=== Task brief ===
Quote the listing below in its entirety, omitting every image.

=== Supplied entries ===
____________
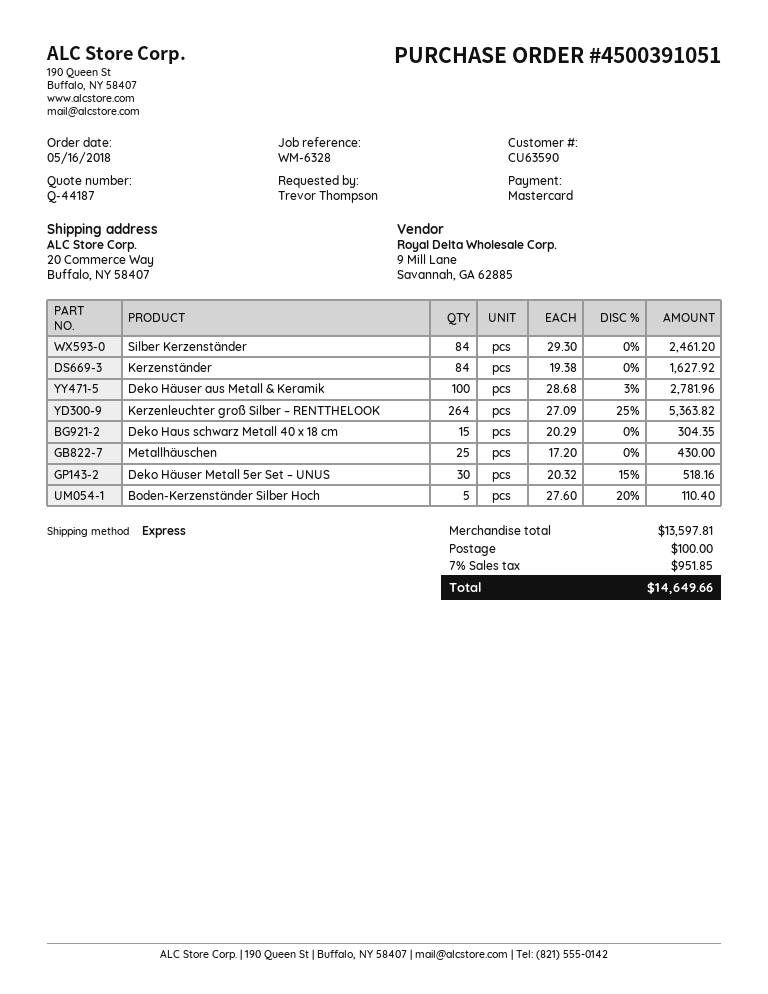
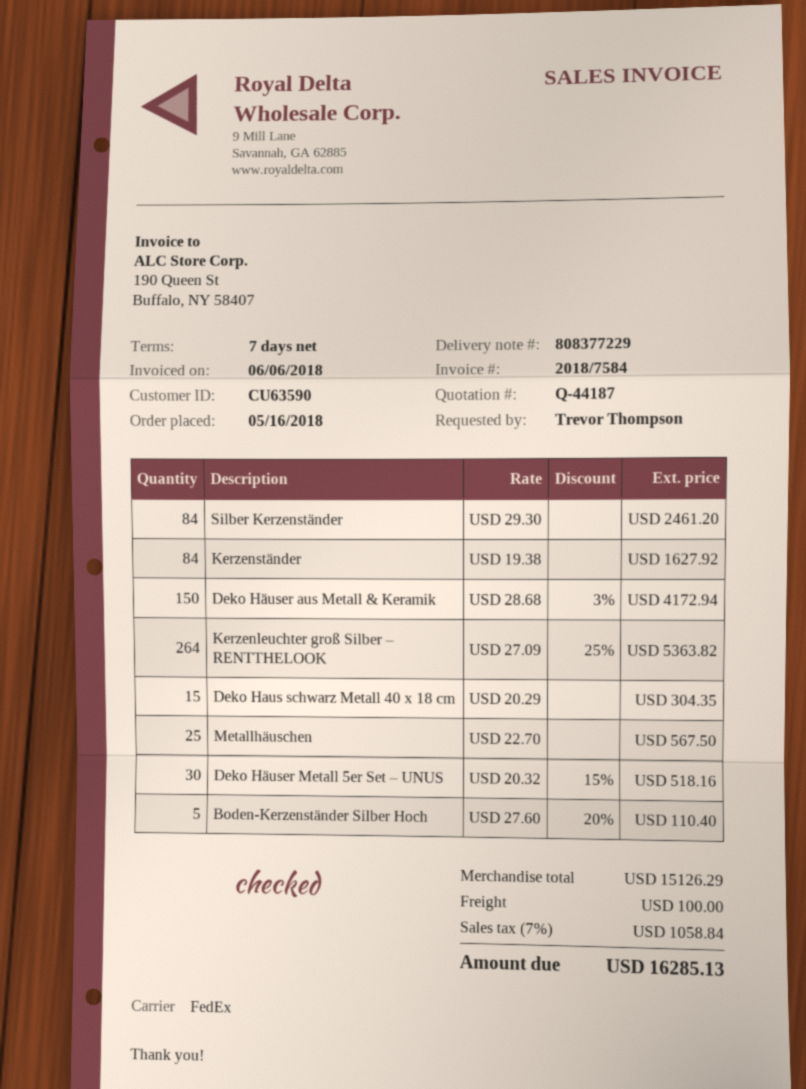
shipping method: express -> FedEx
Deko Häuser aus Metall & Keramik: 100 x 28.68 - 3% = 2781.96 -> 150 x 28.68 - 3% = 4172.94
Metallhäuschen: 25 x 17.20 = 430.00 -> 25 x 22.70 = 567.50
subtotal: 13597.81 -> 15126.29
tax: 7% = 951.85 -> 7% = 1058.84
total: 14649.66 -> 16285.13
____________
=== Reply ===
shipping method: express -> FedEx
Deko Häuser aus Metall & Keramik: 100 x 28.68 - 3% = 2781.96 -> 150 x 28.68 - 3% = 4172.94
Metallhäuschen: 25 x 17.20 = 430.00 -> 25 x 22.70 = 567.50
subtotal: 13597.81 -> 15126.29
tax: 7% = 951.85 -> 7% = 1058.84
total: 14649.66 -> 16285.13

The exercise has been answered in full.